The flowers are also good insect repellents, lotions, and creams. Geranium essential oils provide tons of health benefits. The geranium oil can help cure or alleviate hemorrhoids, skin wounds, psoriasis, eczema, nausea, diarrhea, poor circulation, rheumatism and more.
- Geranium oil from Pelargonium is used in aromatherapy.
- In their native area of Africa, the major place where Pelargonium species were used medicinally, with the root of numerous species used to treat syphilis.
- Geranium decoctions and teas are used in baths in Middle America to treat skin disorders.
- Rose geranium leaves crushed in vinegar and salt were traditionally applied to the forehead in New Mexico to relieve headaches, and warmed leaves were inserted into the ear to relieve earache.

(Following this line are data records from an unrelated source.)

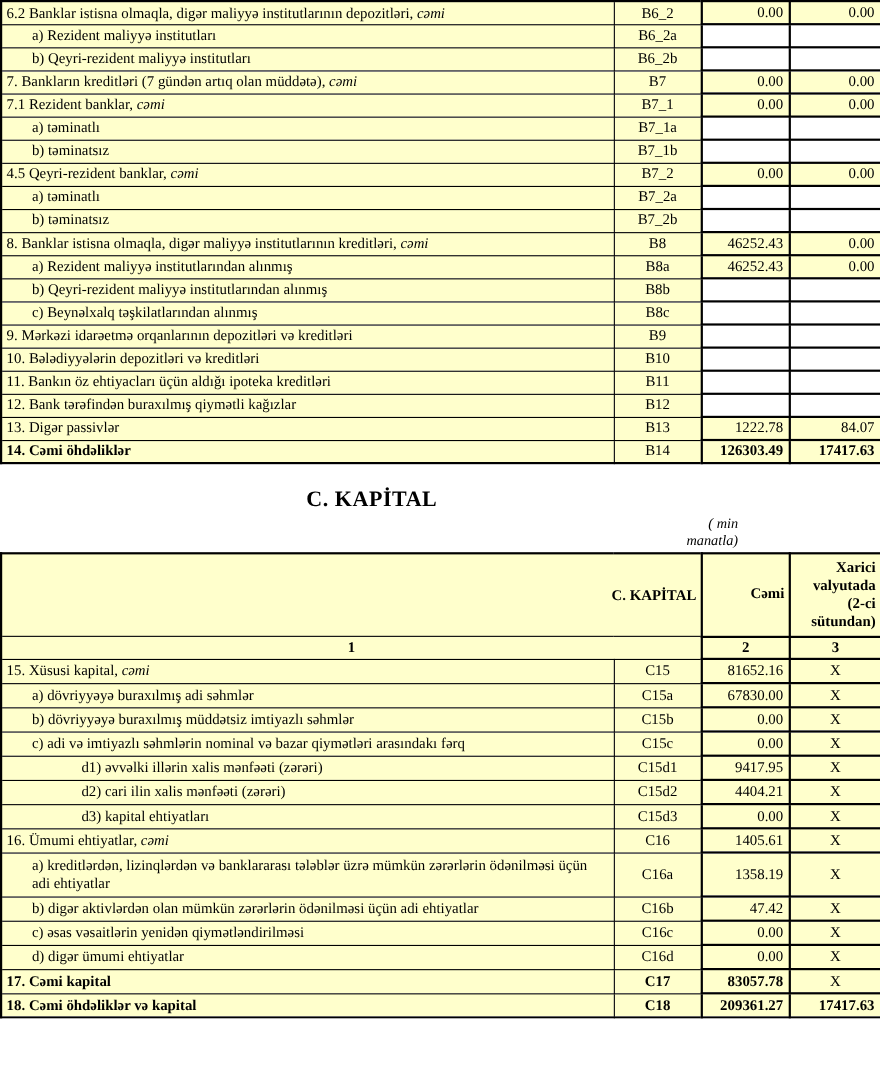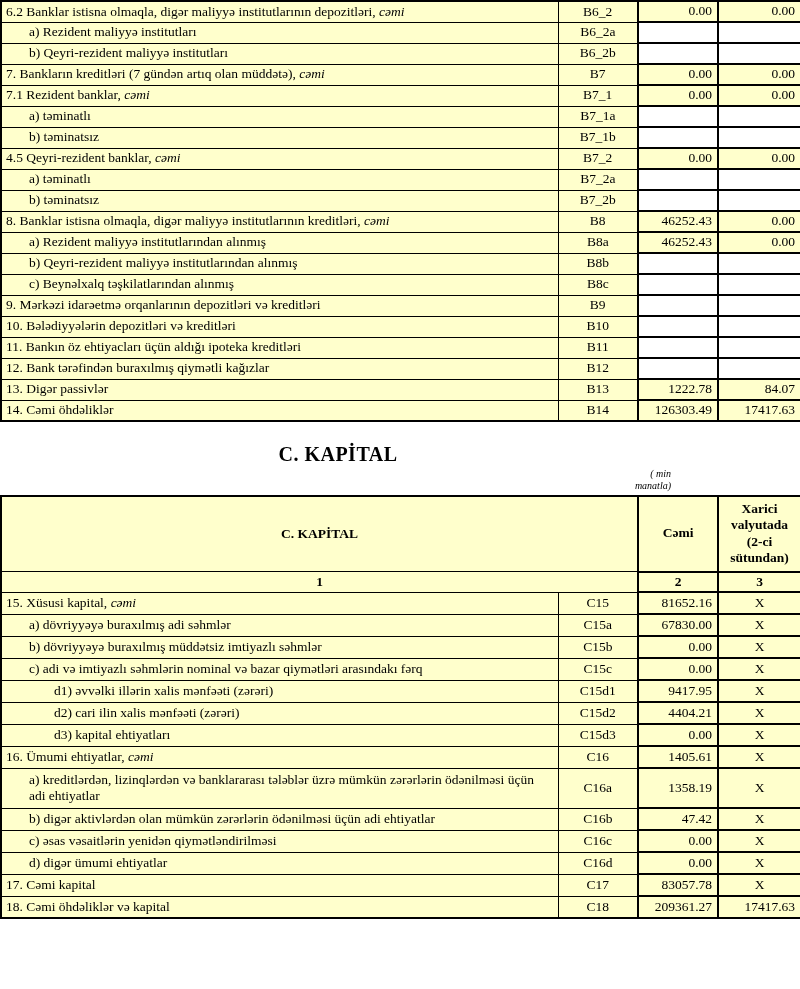"14. Cəmi öhdəliklər" .b { font-weight: normal -> bold }
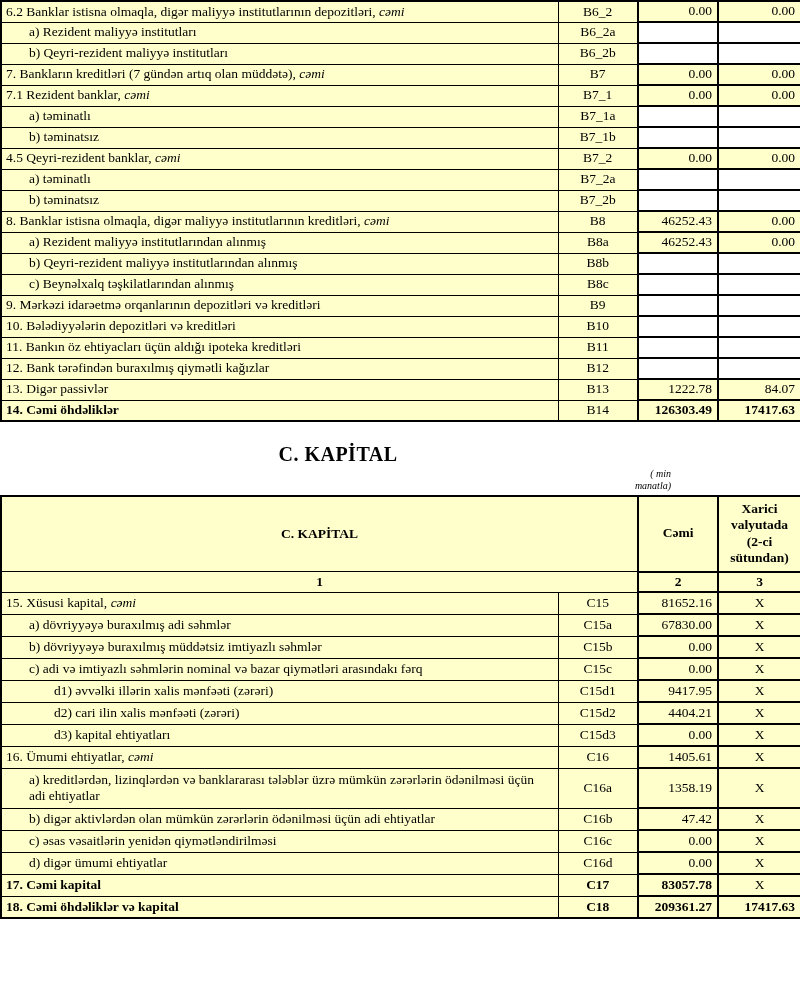"( min" .unit-note { font-size: 10px -> 13px }
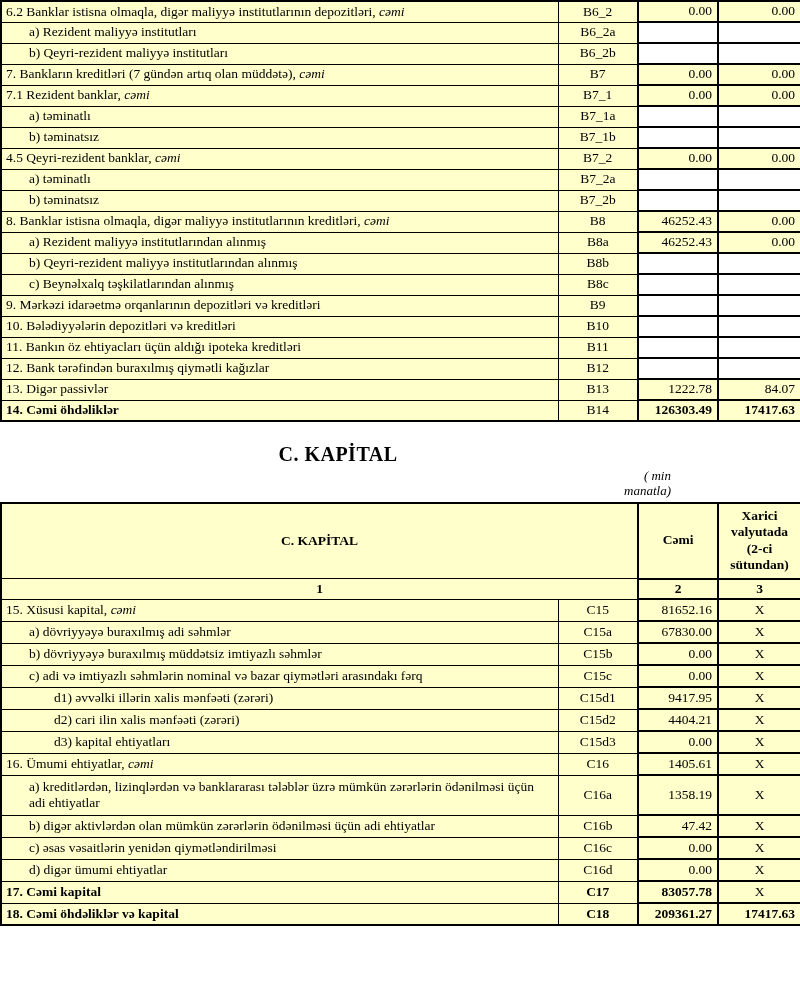"Xarici valyutada (2-ci sütundan)" .tbl-c .hdr td { text-align: none -> right }
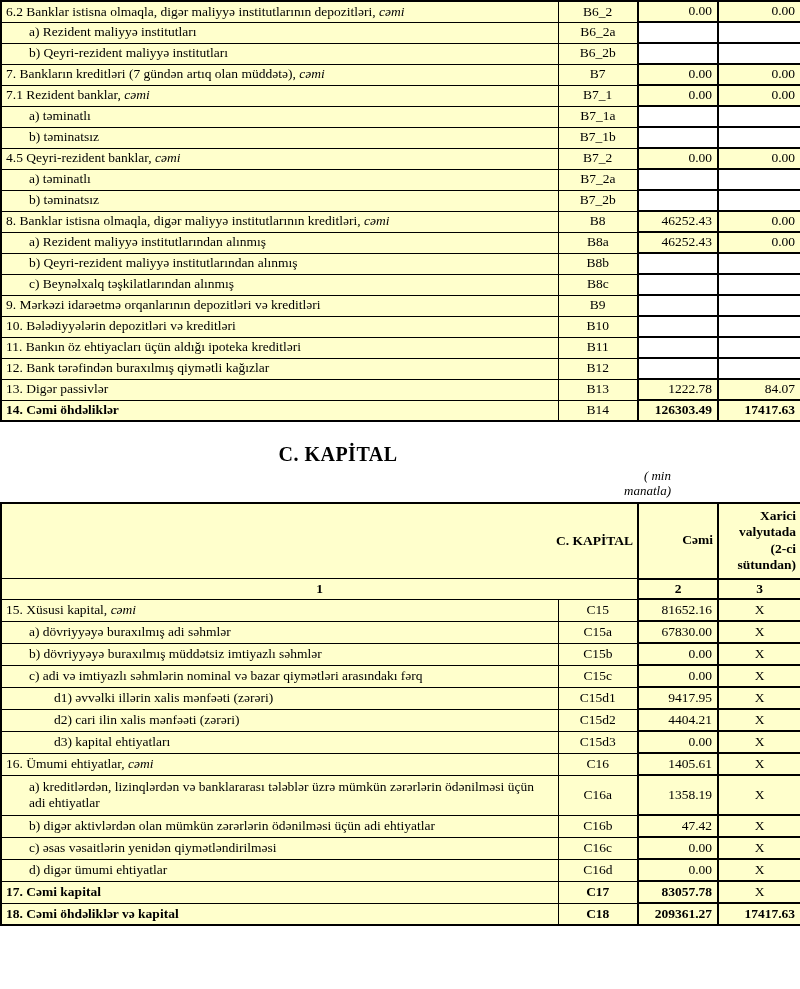"d1) əvvəlki illərin xalis mənfəəti" td.indent-2 { padding-left: 52px -> 72px }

- Geranium has been utilised as a folk cure in the treatment of ulcers throughout the Western world.
- Geranium essential oil has been used locally to treat cervical cancer in Chinese medicine.
It’s simple to see why the basic geranium is so beloved with gardeners around. With hundreds of gorgeous kinds of real geraniums and Pelargoniums to pick from, the choices for landscape, garden, patio, and domestic usage are limitless. Trying to collect as many distinct types as possible is a fun and intriguing pastime. Follow the tips provided here to begin your collection and care for your geraniums.